Nonpoisonous Spider Bite 

The venom from a spider bite can cause a local skin reaction. This often causes local redness, itching, and swelling. This reaction will fade over a few hours to a few days. A spider bite can become infected, so watch for the signs listed below. Sometimes it's hard to tell the difference between a local reaction to the insect bite or sting and an early infection. So your healthcare provider may start you on antibiotics.

Home care

The following guidelines will help you care for your wound at home:

  • Stay away from anything that heats up your skin if itching is a problem. This includes hot showers or baths or direct sunlight. This will make the itching worse.

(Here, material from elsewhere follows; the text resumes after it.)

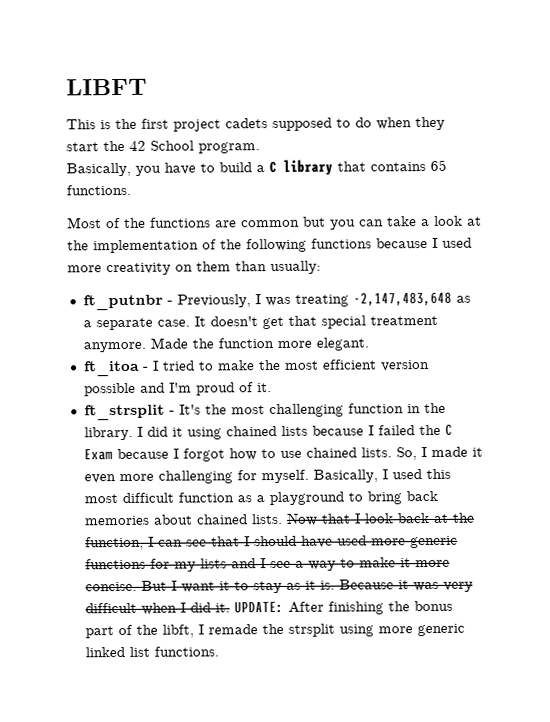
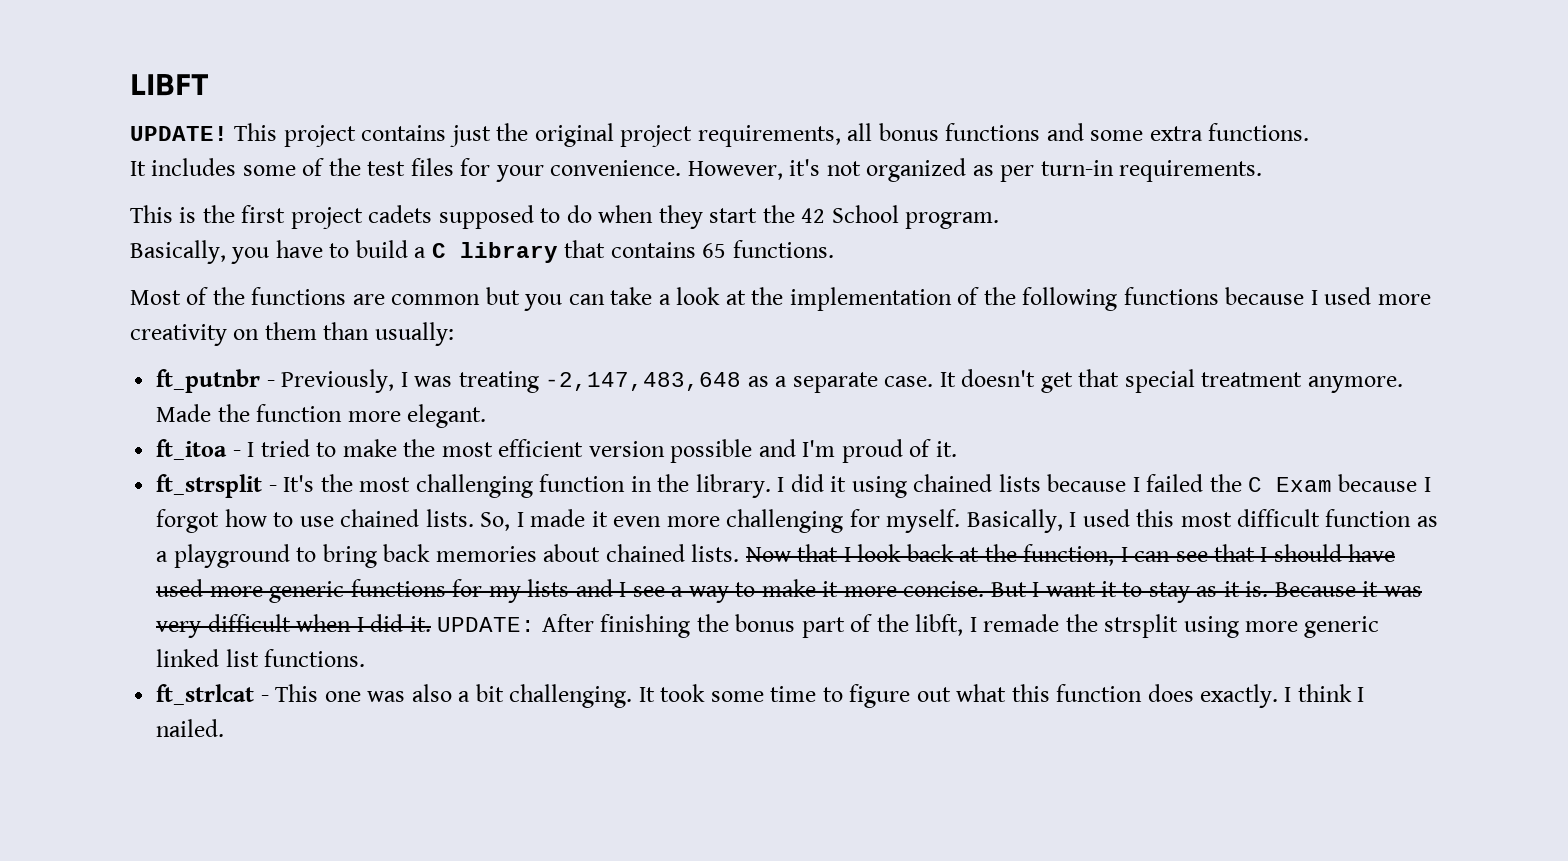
(147, 87) none -> [130,123,1310,147] [130,158,1263,182] // UPDATE! This project contains just the original project requirements, all bonus functions and some extra functions. // It includes some of the test files for your convenience. However, it's not organized as per turn-in requirements.
(219, 651) none -> [156,684,1365,708] [156,719,225,737] // ft_strlcat - This one was also a bit challenging. It took some time to figure out what this function does exactly. I think I nailed.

  • During the first 24 hours, you may put an ice pack on the injury. Use it for no more than 20 minutes at a time every 1 to 2 hours. This will reduce pain and swelling. It will also help with itching. You can make an ice pack by putting ice cubes in a plastic bag that seals at the top. Wrap the bag in a thin, clean towel. Don't put ice or an ice pack directly on the skin. You may also use an over-the-counter spray or cream containing benzocaine to help ease pain. Over-the-counter skin creams containing diphenhydramine or hydrocortisone may help with itching. Remember to review the medicine instructions for any allergies.

  • If the wound becomes red, wash the area with soap and water every day.  Put an antibiotic cream or ointment on the injury 3 times a day as directed.

  • If your healthcare provider has prescribed oral antibiotics, take them as directed until they are all finished.

Follow-up care

Follow up with your healthcare provider, or as advised.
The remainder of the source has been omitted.